I can answer questions related to auto accidents, auto damage, auto theft claims, or personal injury claims. I am specifically suited to answer questions concerning insurance investigations and the effects of those investigations such as claim delays, claim denials, examinations under oath, or the special investigations unit. I can answer most any question that relates to proper claims investigations, or claims handling procedures and processes. I have authored several ebooks which provide claim guidance for consumers. Those books are available on Amazon Kindle: Power To Profit - will provide you with the knowledge you need to overcome the patterned obstacles that insurance companies will use to delay, devalue, or deny your valid insurance claim. The No Nonsense Guide to Accident Settlement - Teaches you how to manage your claim, how to identify the precise tactics likely to be used against you, and how you must respond.

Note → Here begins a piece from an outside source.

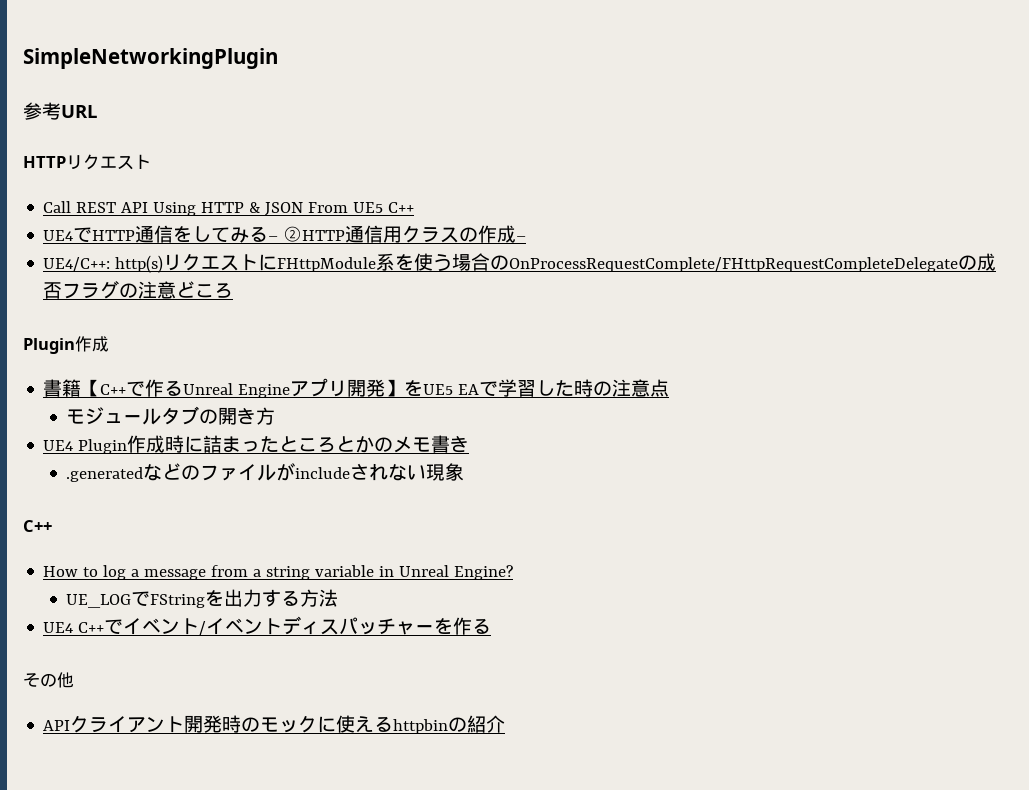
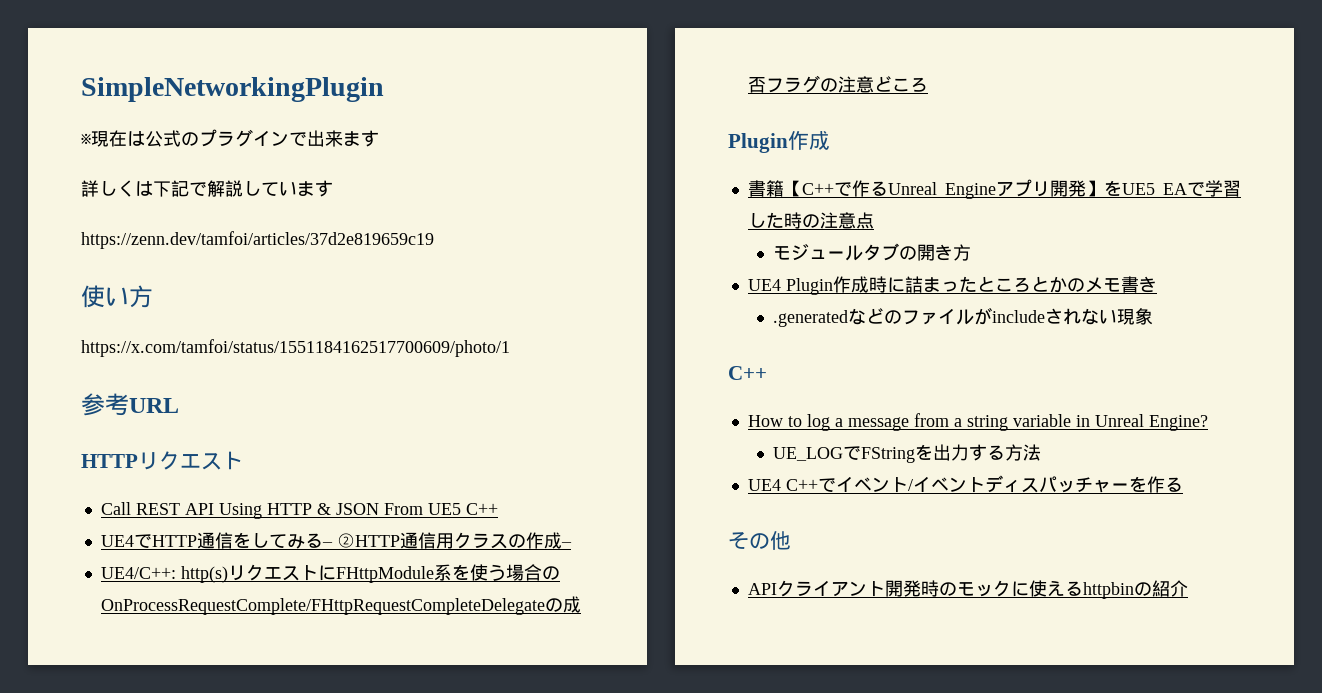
+ ※現在は公式のプラグインで出来ます
+ 詳しくは下記で解説しています
+ https://zenn.dev/tamfoi/articles/37d2e819659c19
+ 使い方
+ https://x.com/tamfoi/status/1551184162517700609/photo/1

12 years of experience with 3 major insurance companies. I hold an all lines adjusters license in Florida. I am well versed in claims handling, claims investigations, and industry standards related to both. The bulk of my experience stems from my 10 years as a police officer / detective. Building on that investigative experience, I became an SIU (Special Investigations Unit) Investigator. Accordingly, my unique expertise lies in the investigation of claims. What is necessary and related, what is not necessary and related? What constitutes a fair claims investigation? What recourse is available for consumers who suspect they are experiencing unfair claims delays? During the course of my experience, I became a certified trainer, instructing adjusters and investigators proper techniques for claims investigation and claims handling.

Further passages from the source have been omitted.